Landi, et al, Am J Geriatric Psychiatry, March-April, 2003
53. Abnormal Amyloid Protein Strategies
Most genetic mutations associated with AD affect amyloid processing
Senile plaques contain abnormal amyloid B fragments (that precipitate out of
solution easily)
• Attack enzymatic pathways that lead to production of abnormal type and amount of
amyloid ( beta or gamma-secretase inhibitors)
• Enhance alpha-secretase system to promote normal amyloid
• Prevent aggregation (NSAIDS may do this!)
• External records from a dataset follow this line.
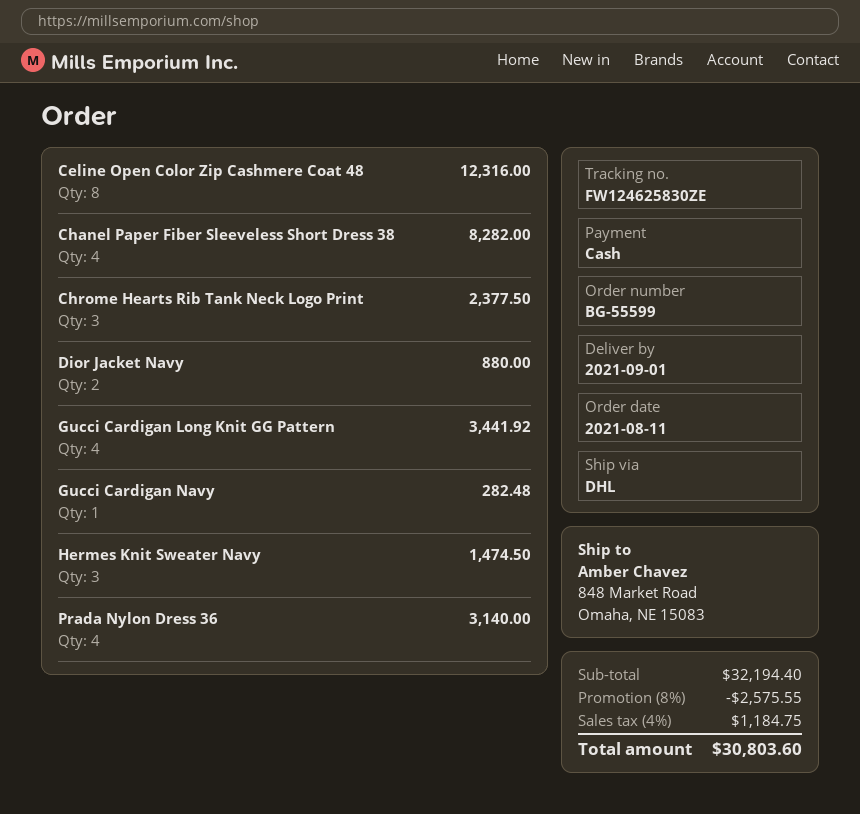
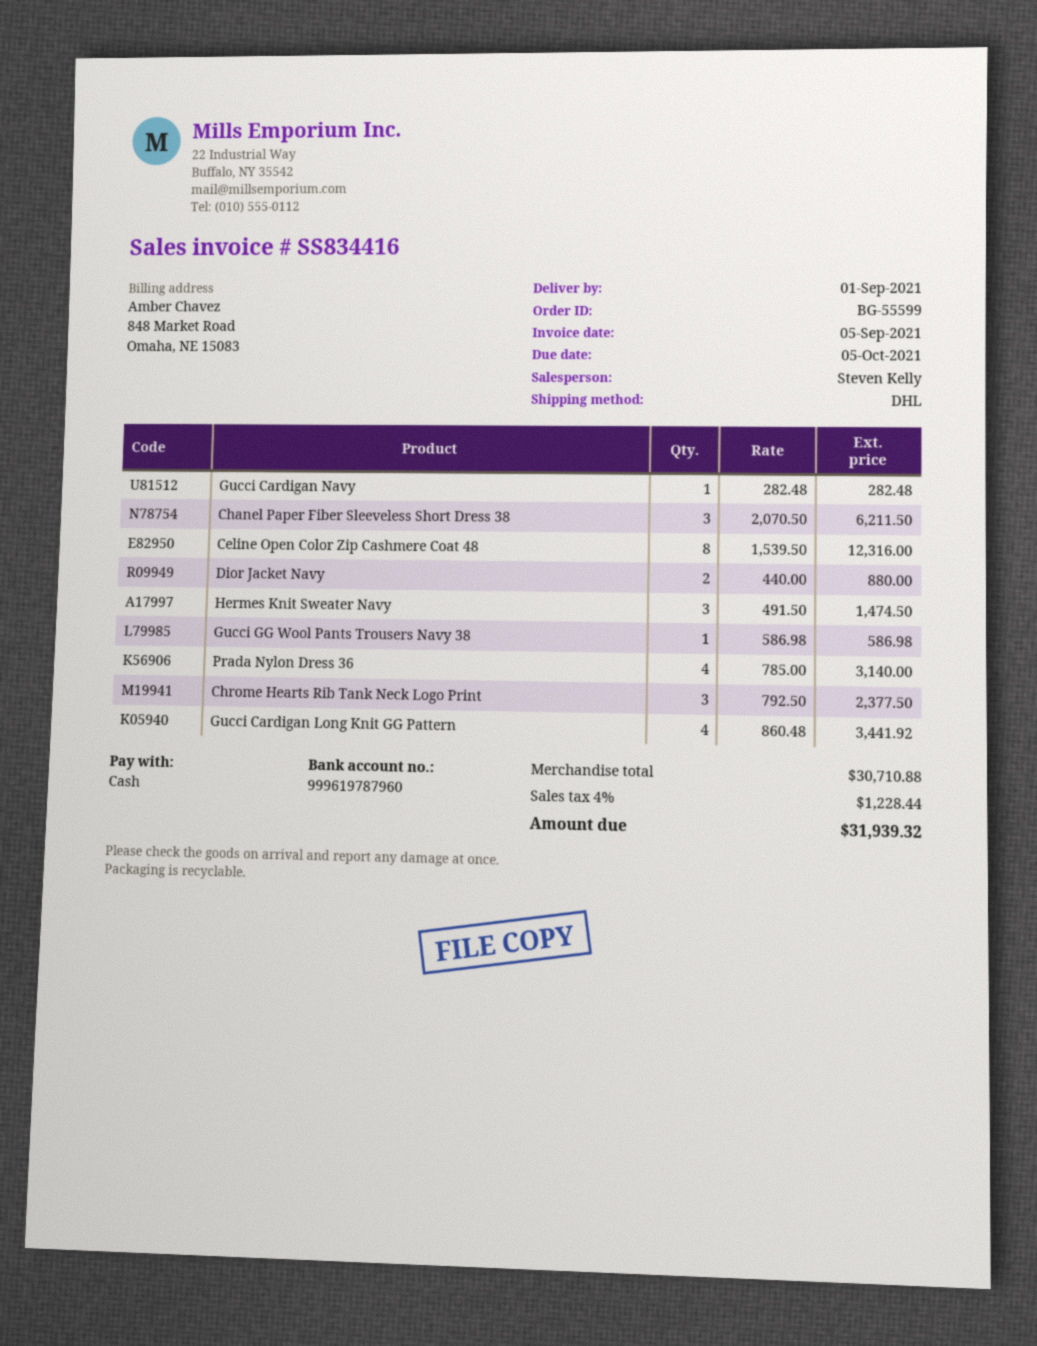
Chanel Paper Fiber Sleeveless Short Dress 38: 4 for 8282.00 -> 3 for 6211.50
Gucci GG Wool Pants Trousers Navy 38: none -> 1 for 586.98
subtotal: 32194.40 -> 30710.88
discount: 8% = 2575.55 -> none
tax: 4% = 1184.75 -> 4% = 1228.44
total: 30803.60 -> 31939.32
• Alter the abnormal gene expression
• GAG mimetics (glycosaminoglycans) –Alzhemed – interferes with formation of insoluble
amyloid protein fragments
54. Reversal Strategies
Destroy the current plaques/amyloid
Vaccination Strategy: AN-1792 vaccine is in testing. This is an amyloid B protein fragment
which can induce antibodies that bind to plaques and activate microglial destruction
processes. Trial halted b/o menigoencephalopathies
‘Plaque busters’
Alzhemed prevents Amyloid B fragments from forming fibrils
Clioquinol - A metal-protein-attenuating compound (MPAC) that inhibits zinc and copper ions
from binding to beta-amyloid, thereby helping to dissolve it and prevent it from accumulating.
Transthyretin shows promise at interfering with toxic effects
Generate new tissue -
neuroregeneration strategies (STEM cells)
neurotransplantation strategies
55. Other Drugs in the Pipeline
• Tau protein modulators (to prevent abnormal phosphorylated ‘tau’
protein
• Beta and gamma-secretase inhibitors
• Alpha secretase stimulators
• Bryostatin – CA drug that stimulates brain protein production.
Reduces B-amyloid levels in mice, enhances memory and learning.
• New generation NSAIDS (flubiprofen) – testing in humans looks
promising
• Immune enhancers (immunoglobulin)
• New vaccines and new anticholinesterases (huperzine)
57. Take Home Points
• Cholinesterase Inhibitors are MODESTLY effective in treatment of mild to
moderate AD
• Cholinesterase Inhibitors are probably effective in more severe AD
• No large difference in efficacy between agents, but Donepezil more easily titrated
and tolerated
• Evidence to support use of cholinesterase inhibitors for vascular and vascular/AD
dementia
• Memantine looks to be effective for more severe AD and vascular dementia, will
likely be used in combination with cholinesterase inhibitors
58. Take Home Points
• Behavioral symptoms common, first line of treatment is nonpharmacologic
• Atypical antipsychotics can be effective, but use in low doses and watch carefully
for problems (especially EPS, hypotension)
• For PD, quetiapine (seroquel) may be first line for psychotic symptoms
• Avoid antipsychotics with Lewy Body Disease!